# TwinCat 3 HMI neue Seiten erstellen und mit Buttons Mappen ?



## phoehle (18 Februar 2018)

Guten Abend zusammen,

momentan arbeite ich mich in die Beckhoff HMI ein, leider habe ich noch gar keine Erfahrungen in der Thematik und komme gerade nicht weiter :/ ich hoffe ihr koennt mir weiterhelfen :wink:

Ich moechte eine Startseite erstellen (Desktop.view) mit z.B. 4 Buttons. Wenn ich einen der Buttons druecke, will ich in eine neue Seiten reinspringen und mit einem anderen Button (z.b. zurueck) wieder auf die Startseite (Z.B. Homeseite auf Einstellungen oder Parameter und wieder zurueck).

Eigentlich easy... leider versteh ich das Prinzip hier nicht ganz, auf der Seite von Beckhoff hab ich versucht schlauer zuwenden, leider nicht mit Erfolg.

Ich hab folgendes verstanden: 

1.Startseite (Dektrop.view) oeffnen, 4 Buttons erstellen
2.Content erstellen (solution explorer, rechts klick, add, new item, content erstellen)=> neues Seite fuer HMI
3.Auf der Startseite eine "Region"erstellen, z.b den rahmen auf hmi anpassen.

und dann ? ich vermute ich muss den content mit der Region verbinden und anschließend den Button ueber einen "onpressed" event verbinden oder? nur wie?

Irgendwie Sitz ich davor und raff es nicht... Hoffe jemand kann mir weiterhelfen 

Vorab schonmal danke :wink:
Gruss Phoehle


----------



## Boderbaer (19 Februar 2018)

Hoy, Grüß dich,

Als erstes benötigst du natürlich 2 HMI Visualisierungsseiten.
Nennen wir diese mal Home und Seite2.
Wenn du in der Visualisierten Seite bist und einen Button hinzugefügt hast in die Seite hast du in TC3 rechts die Eigenschaften. 
Dort in den Eigenschaften weiter unten findest du dann die Option "OneMouseClick". Hier doppelklick rein, so dass sich die erweiterten Eigenschaften öffnen.
Hier kannst du dann den Punkt Visualisierungswechsel die Seite2 auswählen. 
Aber sieh hier ein Bild sagt mehr als 1000Worte.  





Hoffe es klappt nun 

Grüße


----------



## Hack (19 Februar 2018)

Morgen,

@Boderbaer: Du redest leider von der PLC HMI, dass wird ihm bei der TC HMI nicht weiter helfen.

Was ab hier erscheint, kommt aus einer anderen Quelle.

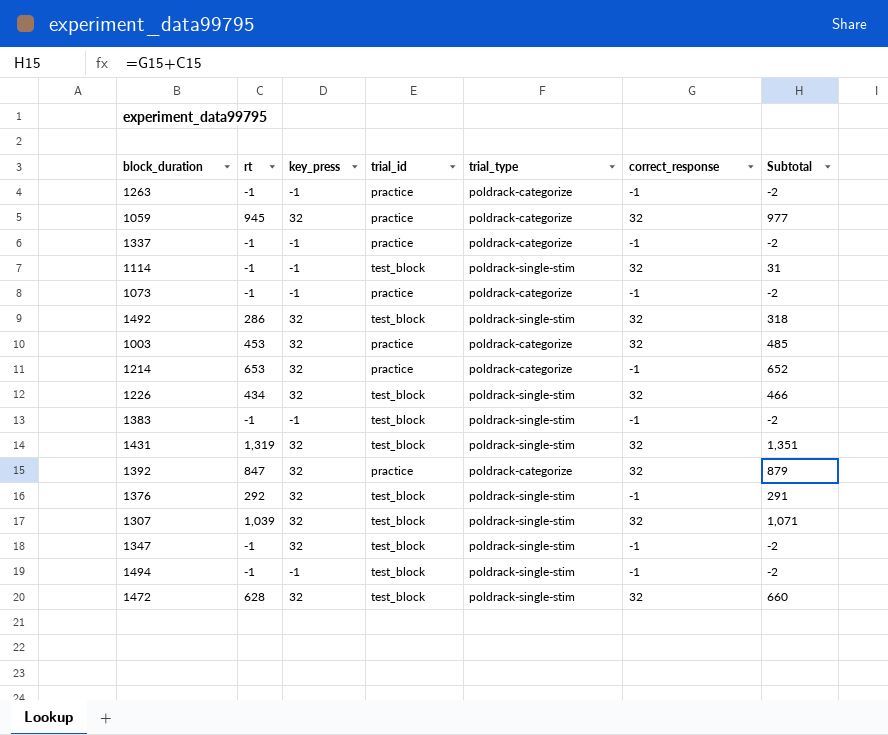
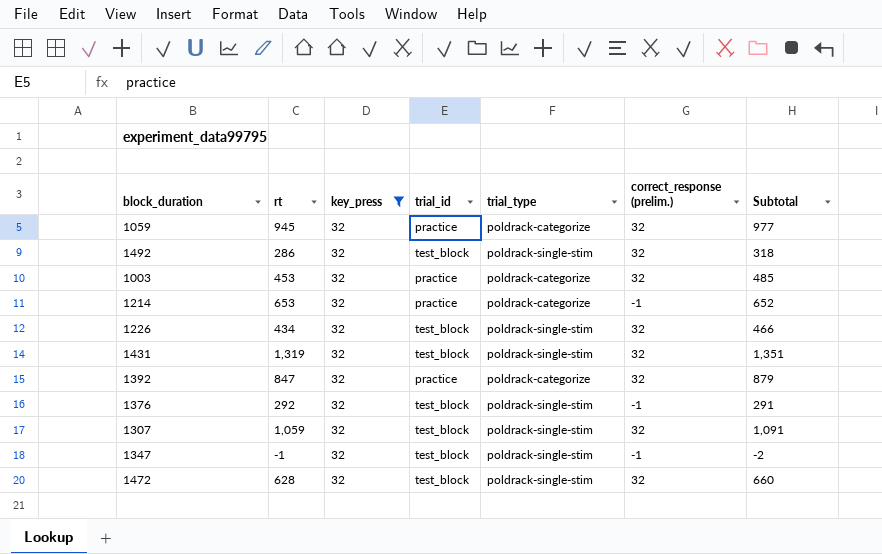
filter: none -> key_press = 32
column name: correct_response -> correct_response (prelim.)
1307 | rt: 1,039 -> 1,059
1307 | Subtotal: 1,071 -> 1,091

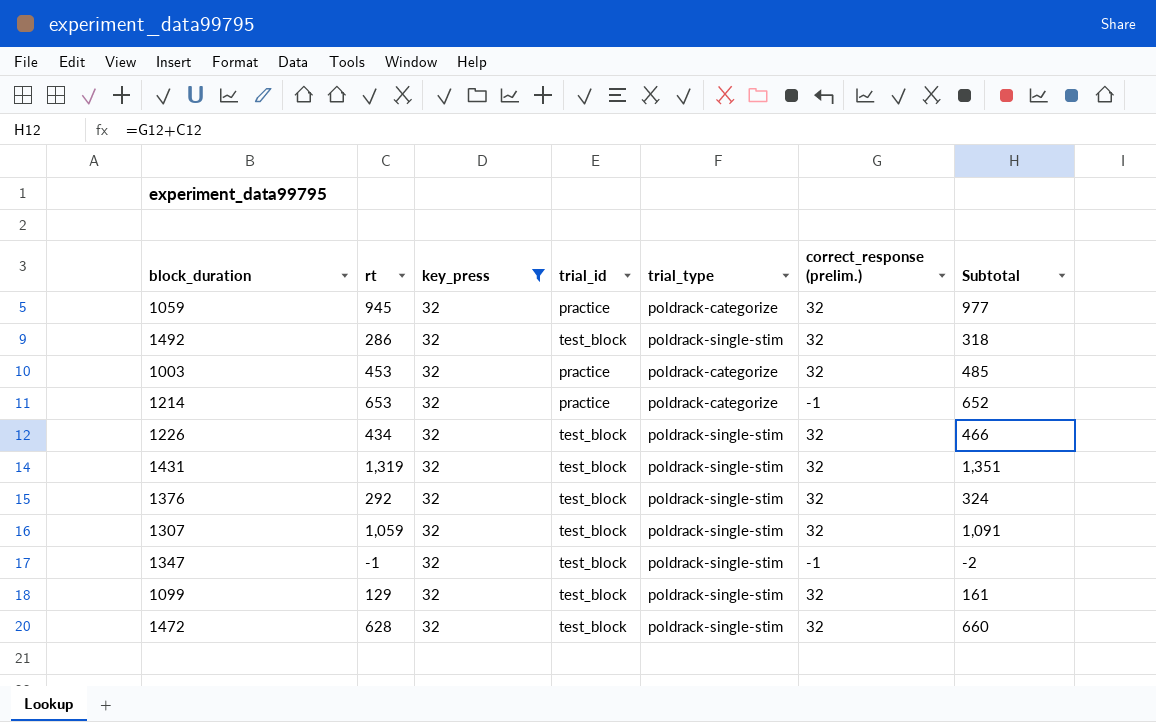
row 1392: 847 | 32 | practice | poldrack-categorize | 32 | 879 -> none
1376 | correct_response (prelim.): -1 -> 32
1376 | Subtotal: 291 -> 324
row 1099: none -> 129 | 32 | test_block | poldrack-single-stim | 32 | 161

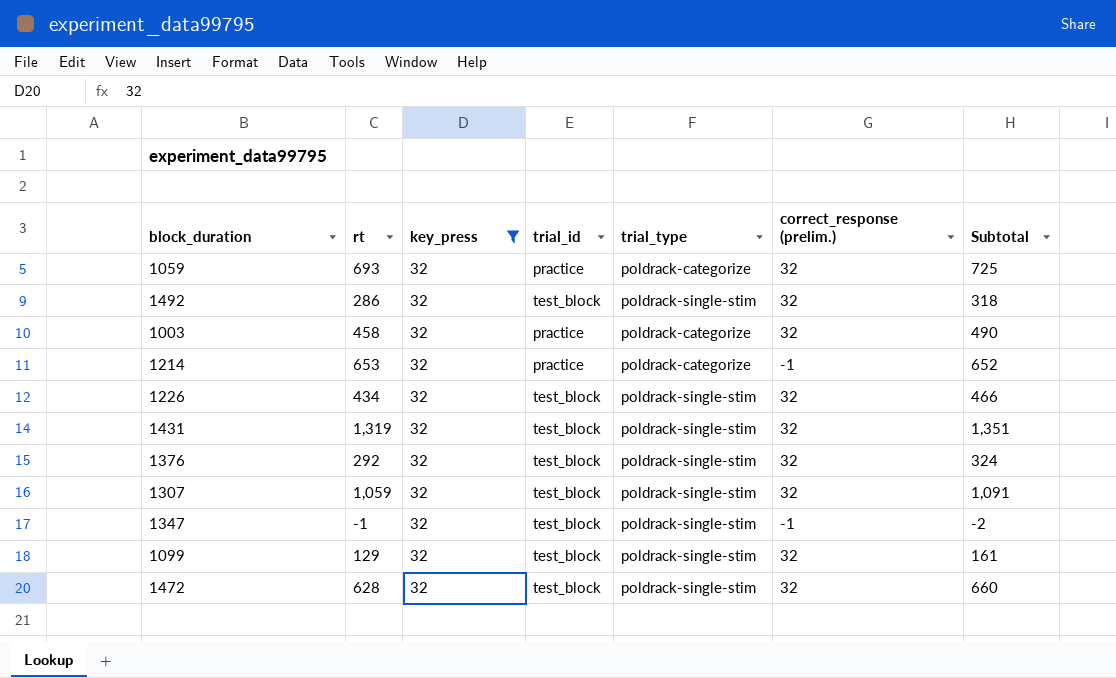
1059 | rt: 945 -> 693
1059 | Subtotal: 977 -> 725
1003 | rt: 453 -> 458
1003 | Subtotal: 485 -> 490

Bei der Region kannst du einen Content wählen, in den Eigenschaften. Diese Eigenschaft kannst du dann auch beim onPressed beschreiben.

Grüße


----------



## Boderbaer (19 Februar 2018)

Oha, ok..... Sry.... 
Bei dem TC HMI (Software) kenn ich mich leider nicht aus.


----------



## Guga (19 Februar 2018)

Schau dir das TrafficLight Beispiel an (im Infosys).
Prinzipiell Verknüpfung um den Inhalt abzuändern (Button-OnPressed): 
	

		
			
		

		
	




_TcHmiRegion_ ist der Name der Region.
_Pages/Commissioning.content_ ist der Inhalt der beim Click angezeigt werden soll.


Guga


----------



## phoehle (19 Februar 2018)

Perfekt Danke, jetzt läuft es


----------



## O'Gigis (16 April 2019)

Guga schrieb:


> Schau dir das TrafficLight Beispiel an (im Infosys).
> Prinzipiell Verknüpfung um den Inhalt abzuändern (Button-OnPressed):
> 
> 
> ...



Hallo Guga, 

kannst du mir sagen wo ich dieses Beispiel im InfoSys finde? Mit Goolge-Suche finde ich nichts


----------



## Hack (16 April 2019)

Hallo O'Gigis,

das gibt es meines Wissens nicht mehr online. Ich habe es auch nicht gespeichert.
Am besten bei Beckhoff nachfragen.

Gruß


----------



## O'Gigis (17 April 2019)

O.K. Danke für die Antwort !

Anbei noch ein Bild wie man den Content in die Region einbindet. War mir aus dem vorherigen Bild nicht direkt ersichtlich 




Und noch als Tip, wenn man mehrere Contents erstellst muss man das Projekt speichern damit es sauber im LiveView läuft. Hatte 3 Buttons über die ich 3 verschiene Contents in einer Region umschalten wollte. Hat beim ersten Schalten geklappt, dannach konnt ich nur den 1. Content schalten, die beiden anderen wurde nur leer dargestellt. Nach dem Speichern war das Verhalten so wie gedacht


----------